(Beginning of Stored data)
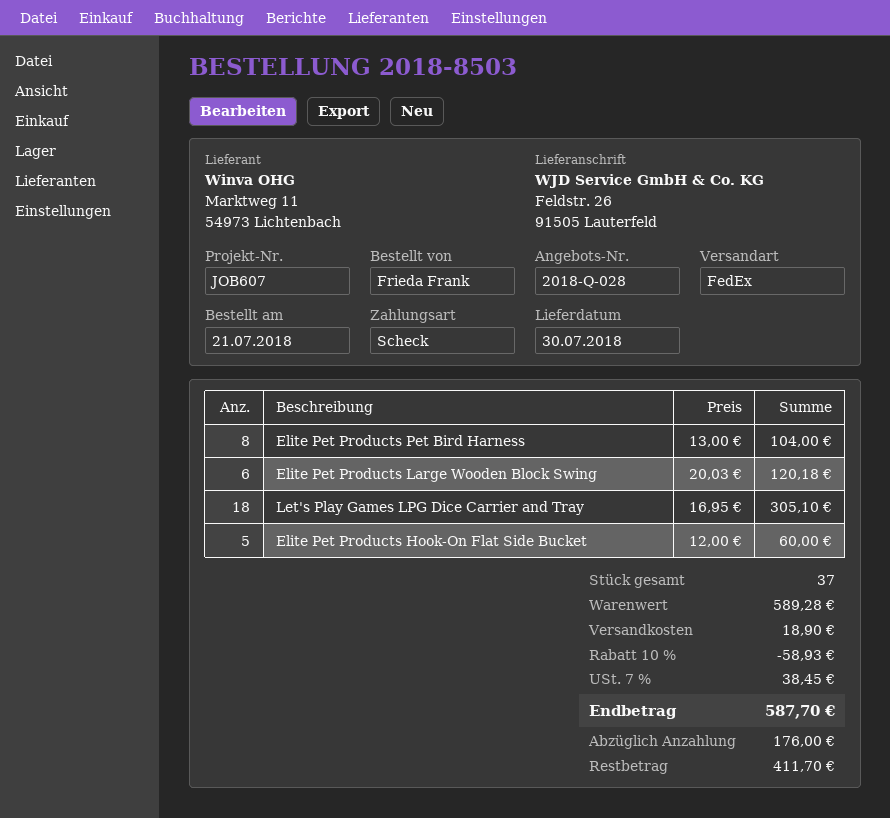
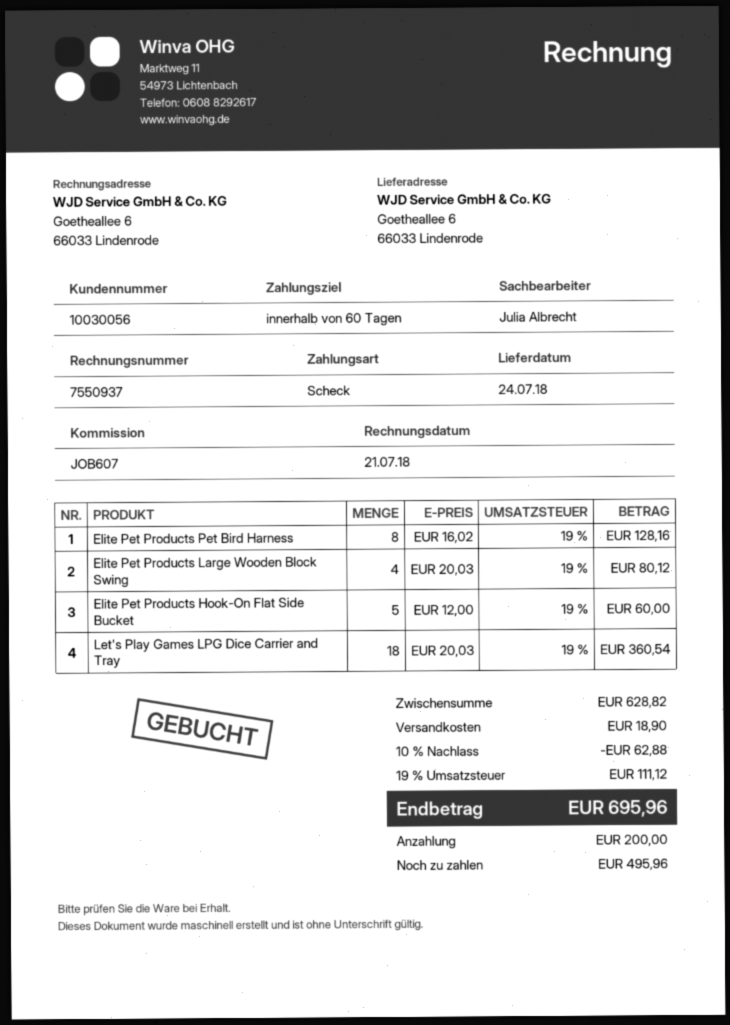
delivery date: 2018-07-30 -> 2018-07-24
ship to: Feldstr. 26, 91505 Lauterfeld -> Goetheallee 6, 66033 Lindenrode
Elite Pet Products Pet Bird Harness: 8 x 13.00 = 104.00 -> 8 x 16.02 = 128.16
Elite Pet Products Large Wooden Block Swing: 6 x 20.03 = 120.18 -> 4 x 20.03 = 80.12
Let's Play Games LPG Dice Carrier and Tray: 18 x 16.95 = 305.10 -> 18 x 20.03 = 360.54
subtotal: 589.28 -> 628.82
discount: 10% = 58.93 -> 10% = 62.88
tax: 7% = 38.45 -> 19% = 111.12
total: 587.70 -> 695.96
deposit: 176.00 -> 200.00
balance: 411.70 -> 495.96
(End of Stored data)
# What is being asked:
Check each line above for the word "Products" and copy the ones that have it.

# Written solution:
Elite Pet Products Pet Bird Harness: 8 x 13.00 = 104.00 -> 8 x 16.02 = 128.16
Elite Pet Products Large Wooden Block Swing: 6 x 20.03 = 120.18 -> 4 x 20.03 = 80.12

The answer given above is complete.